Copy each line below in which the string "project" occurs.

*** Opening of Supplied data ***

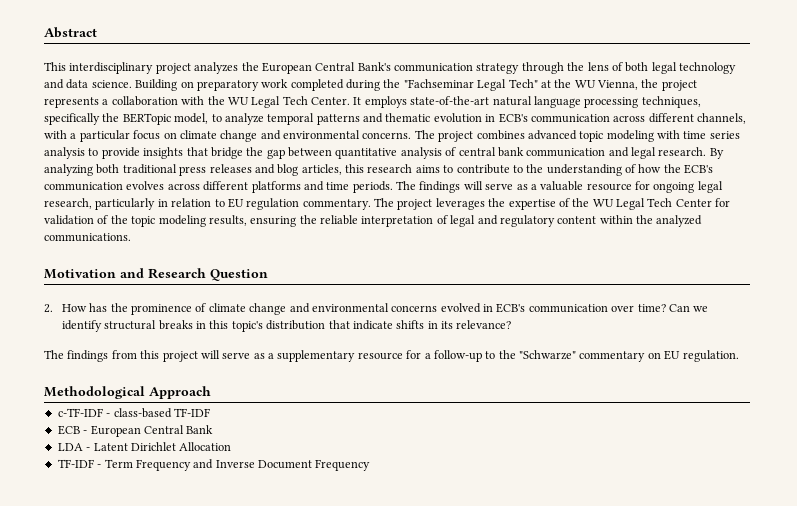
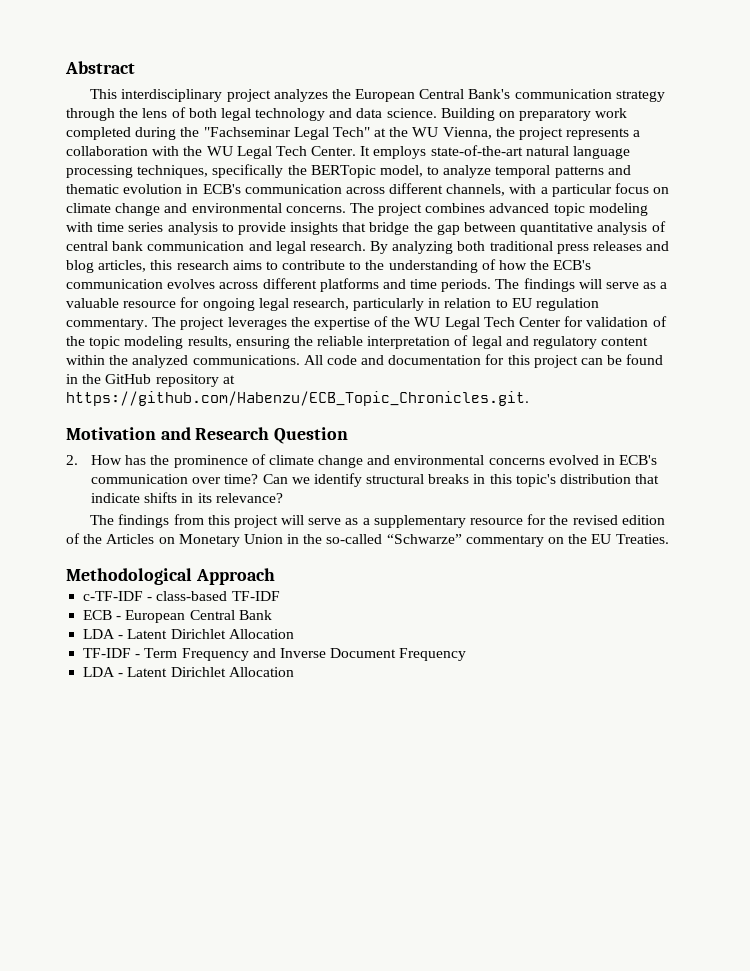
+ All code and documentation for this project can be found in the GitHub repository at https://github.com/Habenzu/ECB_Topic_Chronicles.git.
- The findings from this project will serve as a supplementary resource for a follow-up to the "Schwarze" commentary on EU regulation.
+ The findings from this project will serve as a supplementary resource for the revised edition of the Articles on Monetary Union in the so-called “Schwarze” commentary on the EU Treaties.
  TF-IDF - Term Frequency and Inverse Document Frequency
+ LDA - Latent Dirichlet Allocation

*** Close of Supplied data ***

## Output for this task:
+ All code and documentation for this project can be found in the GitHub repository at https://github.com/Habenzu/ECB_Topic_Chronicles.git.
- The findings from this project will serve as a supplementary resource for a follow-up to the "Schwarze" commentary on EU regulation.
+ The findings from this project will serve as a supplementary resource for the revised edition of the Articles on Monetary Union in the so-called “Schwarze” commentary on the EU Treaties.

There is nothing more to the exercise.